◆ **Exercise directions**
Print all of the entries exactly, minus the pictures.

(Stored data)
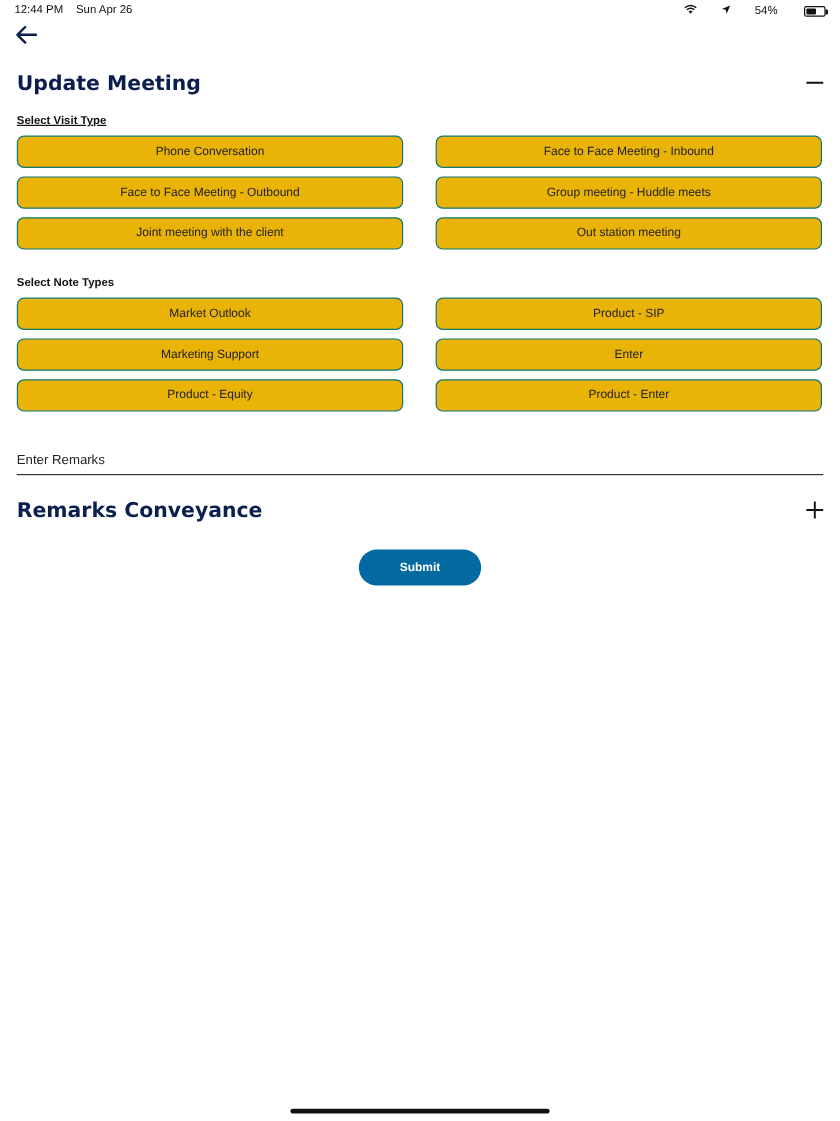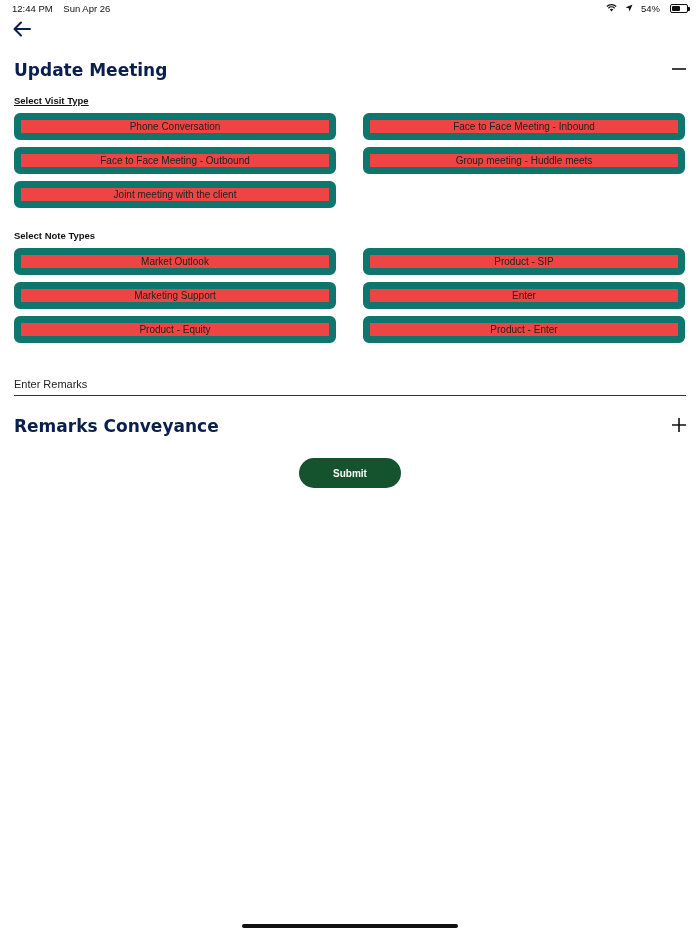--- a/index.html
+++ b/index.html
@@ -9,7 +9,7 @@
   .status-bar { position: absolute; top: 0; left: 0; width: 700px; height: 18px; font-size: 9.5px; color: #111; }
   .status-left { position: absolute; left: 12px; top: 3px; text-align: center; }
   .status-left span { margin-right: 8px; }
-  .status-right { position: absolute; right: 12px; top: 3px; display: flex; align-items: center; gap: 8px; text-align: right; }
+  .status-right { position: absolute; right: 12px; top: 3px; display: flex; align-items: center; gap: 20px; text-align: right; }
   .battery { width: 18px; height: 9px; border: 1px solid #111; border-radius: 2px; position: relative; margin-left: 2px; }
   .battery::after { content: ""; position: absolute; right: -3px; top: 2px; width: 2px; height: 4px; background: #111; border-radius: 0 1px 1px 0; }
   .battery .fill { position: absolute; left: 1px; top: 1px; bottom: 1px; background: #111; border-radius: 1px; }

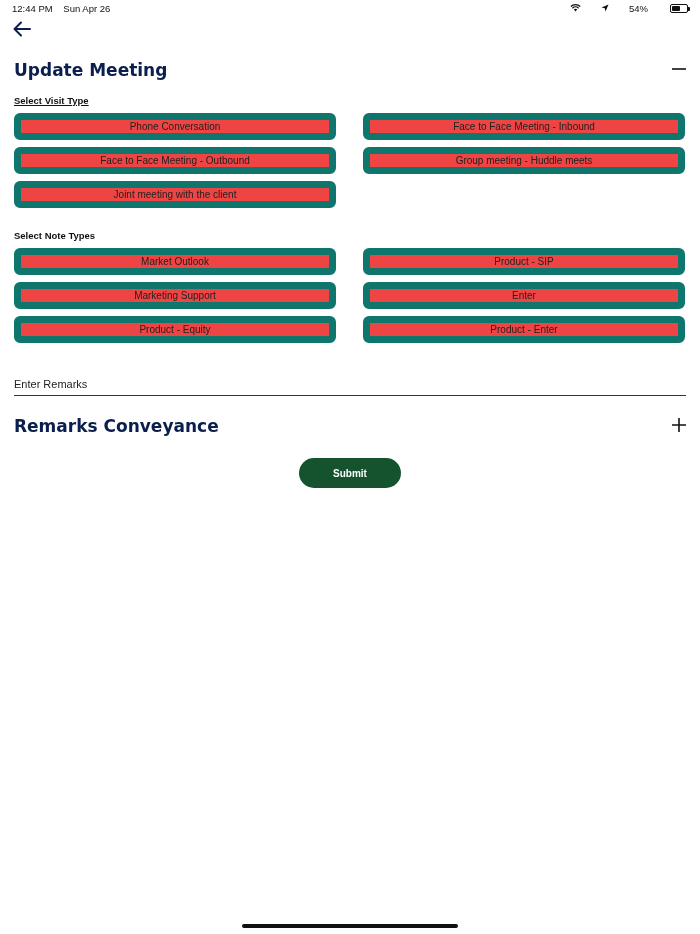--- a/index.html
+++ b/index.html
@@ -22,7 +22,7 @@
   .label { position: absolute; left: 14px; font-size: 9.5px; font-weight: bold; color: #111; }
 
   .grid { position: absolute; left: 14px; width: 672px; display: grid; grid-template-columns: 322px 322px; column-gap: 27px; row-gap: 7px; }
-  .chip { height: 27px; border: 7px solid #0f766e; border-radius: 6px; background: #ef4444; display: flex; align-items: center; justify-content: center; font-size: 10px; color: #222; cursor: pointer; }
+  .chip { height: 27px; border: 1px solid #0f766e; border-radius: 6px; background: #eab308; display: flex; align-items: center; justify-content: center; font-size: 10px; color: #222; cursor: pointer; }
 
   .remarks { position: absolute; left: 14px; top: 372px; width: 672px; height: 24px; border-bottom: 1px solid #333; }
   .remarks input { border: none; outline: none; width: 100%; height: 100%; font-size: 11px; font-family: "Liberation Sans", sans-serif; color: #222; background: transparent; }

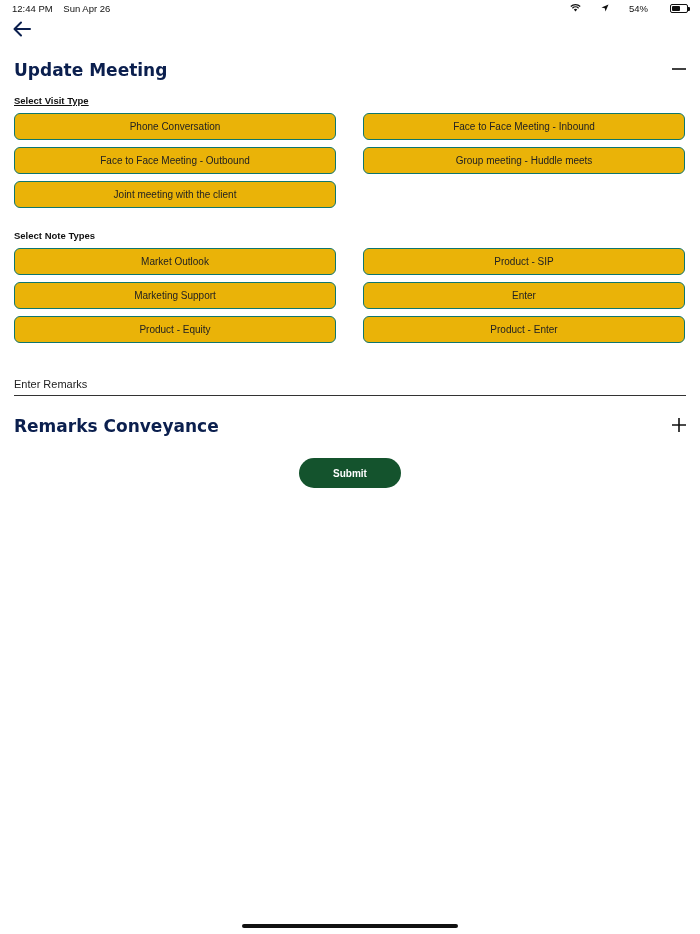--- a/index.html
+++ b/index.html
@@ -80,6 +80,7 @@
   <div class="chip">Face to Face Meeting - Outbound</div>
   <div class="chip">Group meeting - Huddle meets</div>
   <div class="chip">Joint meeting with the client</div>
+  <div class="chip">Out station meeting</div>
 </div>
 
 <div class="label" style="top:230px;">Select Note Types</div>

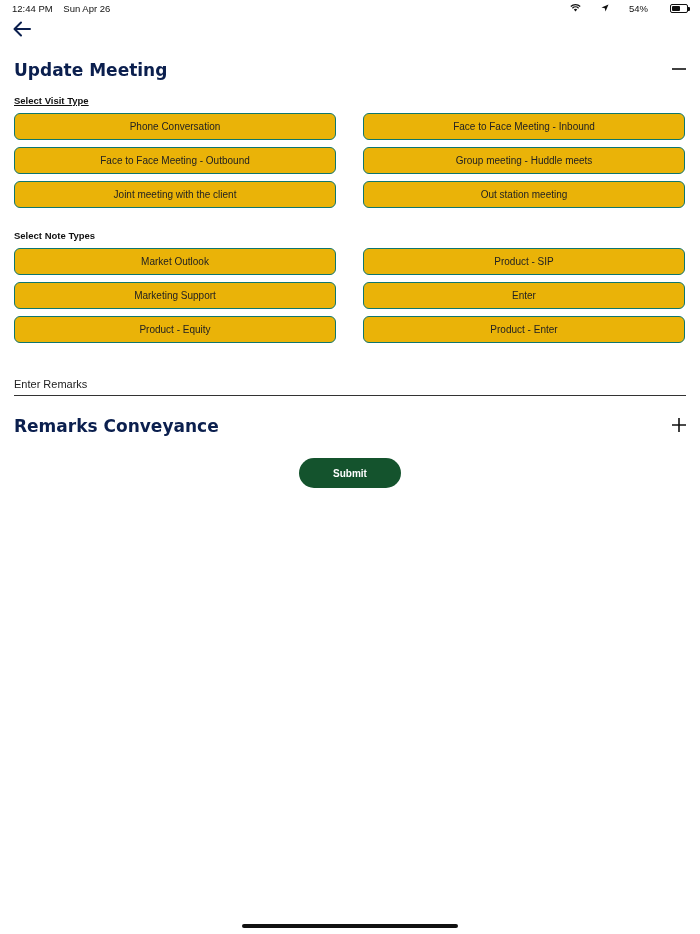--- a/index.html
+++ b/index.html
@@ -28,7 +28,7 @@
   .remarks input { border: none; outline: none; width: 100%; height: 100%; font-size: 11px; font-family: "Liberation Sans", sans-serif; color: #222; background: transparent; }
   .remarks input::placeholder { color: #222; }
 
-  .submit-btn { position: absolute; left: 299px; top: 458px; width: 102px; height: 30px; border-radius: 15px; background: #14532d; color: #fff; font-size: 10px; font-weight: bold; display: flex; align-items: center; justify-content: center; border: none; cursor: pointer; }
+  .submit-btn { position: absolute; left: 299px; top: 458px; width: 102px; height: 30px; border-radius: 15px; background: #0369a1; color: #fff; font-size: 10px; font-weight: bold; display: flex; align-items: center; justify-content: center; border: none; cursor: pointer; }
 
   .home-indicator { position: absolute; left: 242px; bottom: 6px; width: 216px; height: 4px; background: #111; border-radius: 2px; }
 </style>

◆ **Answer to the exercise**
--- a/index.html
+++ b/index.html
@@ -9,7 +9,7 @@
   .status-bar { position: absolute; top: 0; left: 0; width: 700px; height: 18px; font-size: 9.5px; color: #111; }
   .status-left { position: absolute; left: 12px; top: 3px; text-align: center; }
   .status-left span { margin-right: 8px; }
-  .status-right { position: absolute; right: 12px; top: 3px; display: flex; align-items: center; gap: 8px; text-align: right; }
+  .status-right { position: absolute; right: 12px; top: 3px; display: flex; align-items: center; gap: 20px; text-align: right; }
   .battery { width: 18px; height: 9px; border: 1px solid #111; border-radius: 2px; position: relative; margin-left: 2px; }
   .battery::after { content: ""; position: absolute; right: -3px; top: 2px; width: 2px; height: 4px; background: #111; border-radius: 0 1px 1px 0; }
   .battery .fill { position: absolute; left: 1px; top: 1px; bottom: 1px; background: #111; border-radius: 1px; }

--- a/index.html
+++ b/index.html
@@ -22,7 +22,7 @@
   .label { position: absolute; left: 14px; font-size: 9.5px; font-weight: bold; color: #111; }
 
   .grid { position: absolute; left: 14px; width: 672px; display: grid; grid-template-columns: 322px 322px; column-gap: 27px; row-gap: 7px; }
-  .chip { height: 27px; border: 7px solid #0f766e; border-radius: 6px; background: #ef4444; display: flex; align-items: center; justify-content: center; font-size: 10px; color: #222; cursor: pointer; }
+  .chip { height: 27px; border: 1px solid #0f766e; border-radius: 6px; background: #eab308; display: flex; align-items: center; justify-content: center; font-size: 10px; color: #222; cursor: pointer; }
 
   .remarks { position: absolute; left: 14px; top: 372px; width: 672px; height: 24px; border-bottom: 1px solid #333; }
   .remarks input { border: none; outline: none; width: 100%; height: 100%; font-size: 11px; font-family: "Liberation Sans", sans-serif; color: #222; background: transparent; }

--- a/index.html
+++ b/index.html
@@ -80,6 +80,7 @@
   <div class="chip">Face to Face Meeting - Outbound</div>
   <div class="chip">Group meeting - Huddle meets</div>
   <div class="chip">Joint meeting with the client</div>
+  <div class="chip">Out station meeting</div>
 </div>
 
 <div class="label" style="top:230px;">Select Note Types</div>

--- a/index.html
+++ b/index.html
@@ -28,7 +28,7 @@
   .remarks input { border: none; outline: none; width: 100%; height: 100%; font-size: 11px; font-family: "Liberation Sans", sans-serif; color: #222; background: transparent; }
   .remarks input::placeholder { color: #222; }
 
-  .submit-btn { position: absolute; left: 299px; top: 458px; width: 102px; height: 30px; border-radius: 15px; background: #14532d; color: #fff; font-size: 10px; font-weight: bold; display: flex; align-items: center; justify-content: center; border: none; cursor: pointer; }
+  .submit-btn { position: absolute; left: 299px; top: 458px; width: 102px; height: 30px; border-radius: 15px; background: #0369a1; color: #fff; font-size: 10px; font-weight: bold; display: flex; align-items: center; justify-content: center; border: none; cursor: pointer; }
 
   .home-indicator { position: absolute; left: 242px; bottom: 6px; width: 216px; height: 4px; background: #111; border-radius: 2px; }
 </style>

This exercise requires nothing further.